## EXERCISE REQUIREMENTS
The output should be limited to the line holding "discount: 1126.07 -> 1005.44" and the lines after it through the end of the entries, each restated exactly.

## INPUT MATERIAL

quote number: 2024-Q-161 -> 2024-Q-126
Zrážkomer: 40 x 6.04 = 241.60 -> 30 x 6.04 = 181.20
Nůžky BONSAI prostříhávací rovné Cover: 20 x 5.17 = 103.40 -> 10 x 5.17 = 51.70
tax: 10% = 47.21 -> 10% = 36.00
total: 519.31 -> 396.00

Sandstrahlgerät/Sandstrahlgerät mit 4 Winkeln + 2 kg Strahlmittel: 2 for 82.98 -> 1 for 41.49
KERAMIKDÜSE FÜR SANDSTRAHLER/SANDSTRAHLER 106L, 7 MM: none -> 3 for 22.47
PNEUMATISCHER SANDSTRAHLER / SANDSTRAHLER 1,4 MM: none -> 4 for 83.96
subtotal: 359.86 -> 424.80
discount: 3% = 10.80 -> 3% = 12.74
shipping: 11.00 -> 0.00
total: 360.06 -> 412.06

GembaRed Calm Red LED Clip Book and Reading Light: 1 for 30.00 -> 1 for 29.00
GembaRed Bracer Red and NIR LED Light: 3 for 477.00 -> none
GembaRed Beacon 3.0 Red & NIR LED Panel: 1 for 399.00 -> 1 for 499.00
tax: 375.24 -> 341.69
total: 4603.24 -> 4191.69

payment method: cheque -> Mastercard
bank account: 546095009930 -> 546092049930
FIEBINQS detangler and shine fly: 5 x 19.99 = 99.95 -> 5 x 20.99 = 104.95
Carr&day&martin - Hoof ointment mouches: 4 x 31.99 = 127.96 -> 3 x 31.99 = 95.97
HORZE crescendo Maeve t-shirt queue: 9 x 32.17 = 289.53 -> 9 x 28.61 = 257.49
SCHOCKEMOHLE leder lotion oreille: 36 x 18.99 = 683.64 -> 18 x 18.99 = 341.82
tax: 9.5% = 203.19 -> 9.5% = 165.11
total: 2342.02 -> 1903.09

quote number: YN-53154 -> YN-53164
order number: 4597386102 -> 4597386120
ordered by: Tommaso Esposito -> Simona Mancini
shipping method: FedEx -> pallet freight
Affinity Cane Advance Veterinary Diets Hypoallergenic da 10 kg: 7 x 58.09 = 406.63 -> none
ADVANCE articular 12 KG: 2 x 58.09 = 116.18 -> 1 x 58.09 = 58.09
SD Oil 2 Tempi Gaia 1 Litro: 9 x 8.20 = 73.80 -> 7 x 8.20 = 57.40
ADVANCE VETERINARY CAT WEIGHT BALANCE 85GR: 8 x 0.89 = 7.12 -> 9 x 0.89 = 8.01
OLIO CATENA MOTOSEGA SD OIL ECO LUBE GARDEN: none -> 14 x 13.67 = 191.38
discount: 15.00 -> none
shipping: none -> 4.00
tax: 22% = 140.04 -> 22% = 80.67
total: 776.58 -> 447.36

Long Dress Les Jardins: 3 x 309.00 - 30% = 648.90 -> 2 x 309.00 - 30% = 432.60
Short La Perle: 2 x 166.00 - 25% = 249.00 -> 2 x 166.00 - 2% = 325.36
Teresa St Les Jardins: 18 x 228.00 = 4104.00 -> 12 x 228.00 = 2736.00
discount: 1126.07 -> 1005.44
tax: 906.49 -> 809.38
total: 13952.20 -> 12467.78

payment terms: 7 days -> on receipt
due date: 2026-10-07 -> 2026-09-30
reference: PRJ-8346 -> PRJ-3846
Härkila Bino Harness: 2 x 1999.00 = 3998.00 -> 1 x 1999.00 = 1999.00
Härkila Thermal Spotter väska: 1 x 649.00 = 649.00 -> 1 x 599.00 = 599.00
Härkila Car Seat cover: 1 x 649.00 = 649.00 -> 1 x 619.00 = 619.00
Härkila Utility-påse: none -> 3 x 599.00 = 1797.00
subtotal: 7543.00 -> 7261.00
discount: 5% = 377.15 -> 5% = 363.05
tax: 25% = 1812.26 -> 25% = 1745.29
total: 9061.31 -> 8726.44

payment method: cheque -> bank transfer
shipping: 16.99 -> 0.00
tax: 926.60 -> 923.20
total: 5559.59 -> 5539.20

## WRITTEN REPLY
discount: 1126.07 -> 1005.44
tax: 906.49 -> 809.38
total: 13952.20 -> 12467.78

payment terms: 7 days -> on receipt
due date: 2026-10-07 -> 2026-09-30
reference: PRJ-8346 -> PRJ-3846
Härkila Bino Harness: 2 x 1999.00 = 3998.00 -> 1 x 1999.00 = 1999.00
Härkila Thermal Spotter väska: 1 x 649.00 = 649.00 -> 1 x 599.00 = 599.00
Härkila Car Seat cover: 1 x 649.00 = 649.00 -> 1 x 619.00 = 619.00
Härkila Utility-påse: none -> 3 x 599.00 = 1797.00
subtotal: 7543.00 -> 7261.00
discount: 5% = 377.15 -> 5% = 363.05
tax: 25% = 1812.26 -> 25% = 1745.29
total: 9061.31 -> 8726.44

payment method: cheque -> bank transfer
shipping: 16.99 -> 0.00
tax: 926.60 -> 923.20
total: 5559.59 -> 5539.20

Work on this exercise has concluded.